John McCain is working to profit from the hateful, backwards perspective Alabama represents. That kind of electoral strategy ought not to be rewarded.
The Democratic Party doesn’t need to win a single state in the South to win the White House in 2008. Picking up a little support in the Southwest or the Midwest is all it will take for Obama to win this November.
So, let John McCain have Alabama. The Democratic Party ought not to stoop to try to pick up that kind of filthy prize.
You almost make it sound like I shouldn’t bother submitting my vote for Barack from Alabama later this year?
No… I think I still will… even though it is a conservative cesspool around here.

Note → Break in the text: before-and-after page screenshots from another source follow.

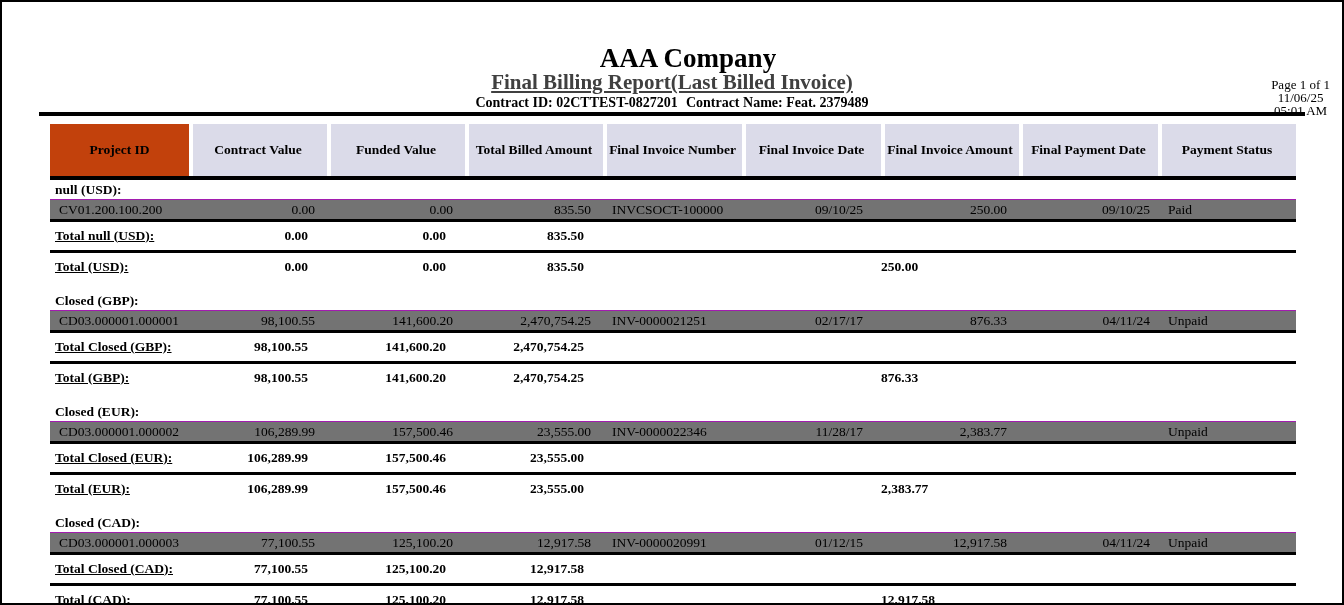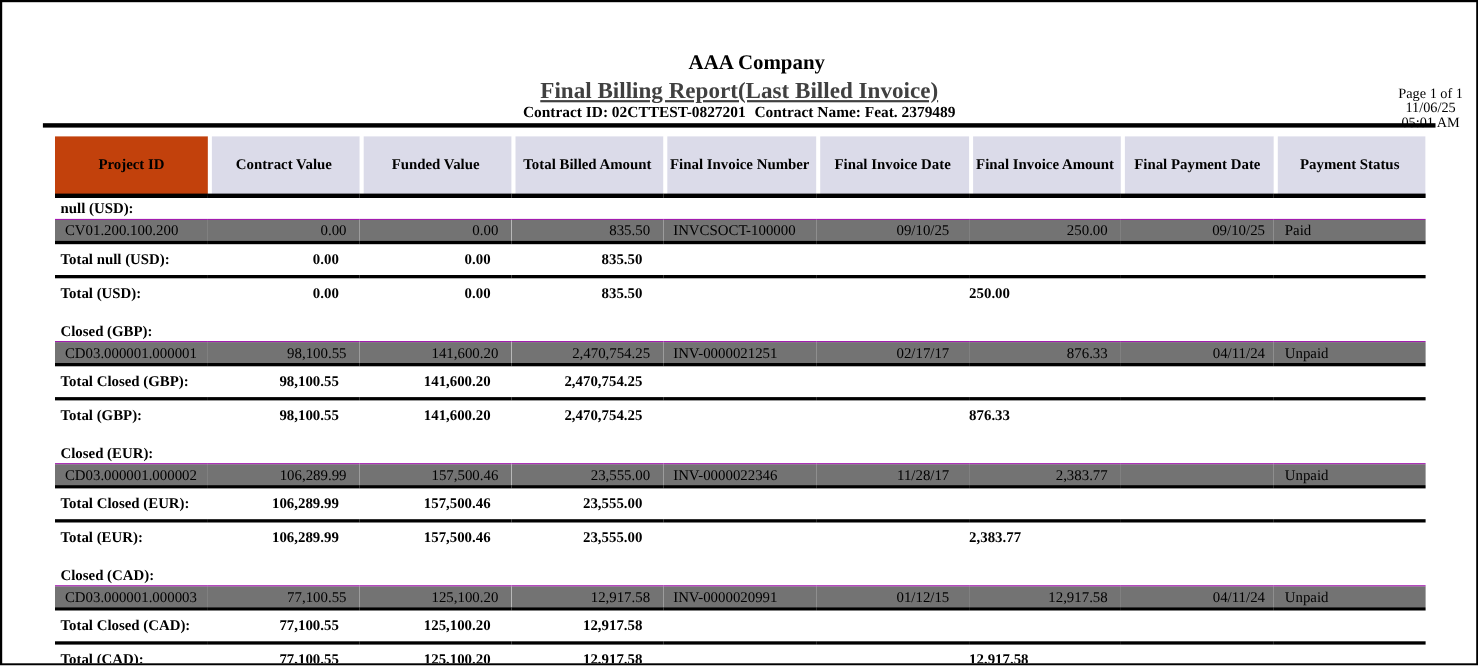--- a/index.html
+++ b/index.html
@@ -15,7 +15,7 @@
   }
   
   .hdr{position:relative;padding-top:44px;text-align:center;}
-  .company{font-size:19px;font-weight:bold;line-height:24px;margin-left:32px;}
+  .company{font-size:27px;font-weight:bold;line-height:24px;margin-left:32px;}
   .report-title{font-size:21px;font-weight:bold;line-height:24px;color:#404040;text-decoration:underline;}
   .contract-line{font-size:14px;font-weight:bold;line-height:17px;}
   .contract-line span{margin:0 4px;}

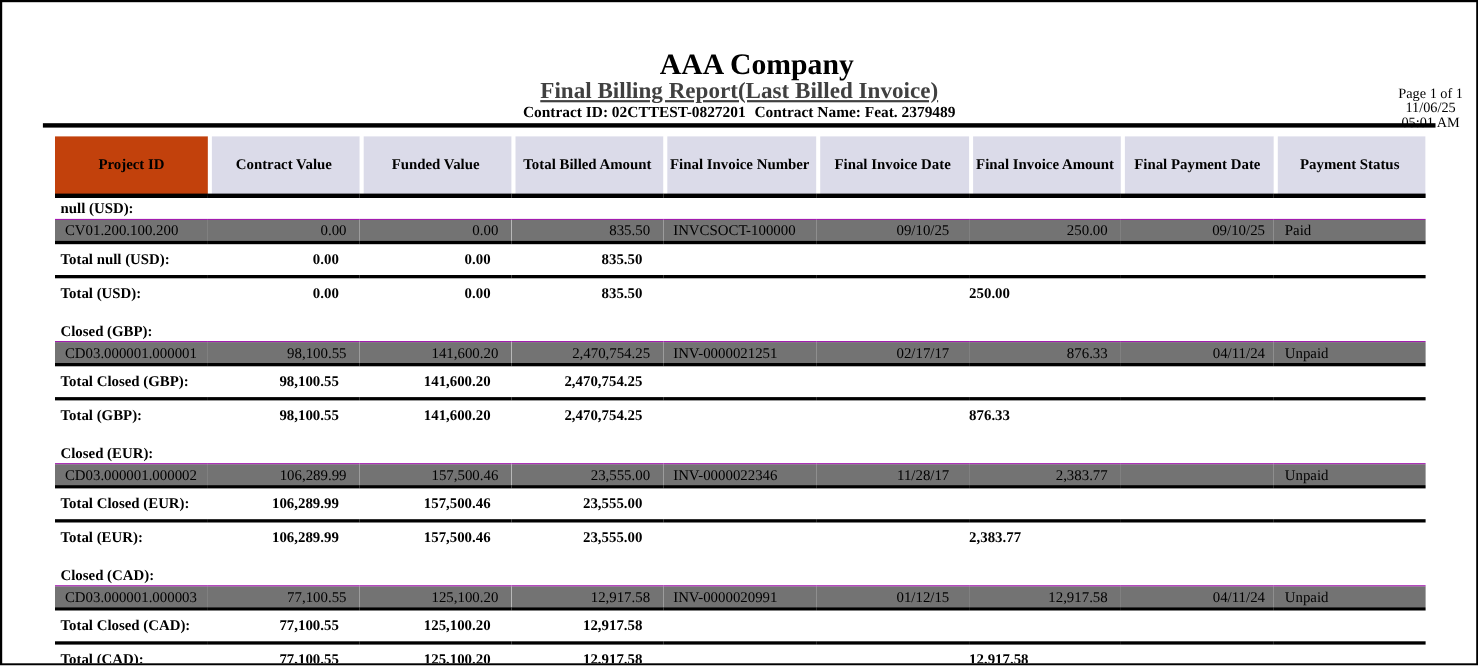--- a/index.html
+++ b/index.html
@@ -59,7 +59,7 @@
   tr.gap-row td{height:13px;}
   
   .c-text{text-align:left;padding-left:9px;}
-  .c-label{text-align:left;padding-left:5px;}
+  .c-label{text-align:left;padding-left:5px;text-decoration:underline;}
   .c-num{text-align:right;padding-right:12px;}
   .c-numt{text-align:right;padding-right:19px;}
   .c-date{text-align:right;padding-right:18px;}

No, what I think you need to do, if you want your vote to count, is vote for Barack Obama in Alabama this year, expecting fully to lose… and then move out of Alabama.
Actually, if you want to stay in Alabama and change things, that’s fine too, but you have a long way to go.
I wrote this article more in terms of general Democratic strategy. I don’t think that it’s with the Democratic Party’s time to twist itself to try to placate Southern bigotry.
Let Democrats be Democrats, and speak to the rest of the country. The South won’t vote for Obama anyway, so it’s a waste of time trying to make the South happy. Better to say directly, “If you’re going to vote with bigotry, then yours is a vote we don’t want.”
Yeah, I knew you were speaking general strategy-wise. There’s no good point in spending resources here to try to win this state. It just came across a bit rough. I’d certainly agree that the South does have a long ways to go.
Much the same could probably be said for those of us here in SC. But, I’ll stay and try to make changes even though I may never see positive results. You never know, we might all be surprised some day.
North Carolina is a good example of that. It and Virginia are closer than many people think to being swing states, thanks to both “intra” (migration) and “inter” (generational) changes.
“The South” is an awful big generalization. Not all of The South is what a lot of The South used to be.
We ought to demand that politicians appeal to working class whites without appealing to racism.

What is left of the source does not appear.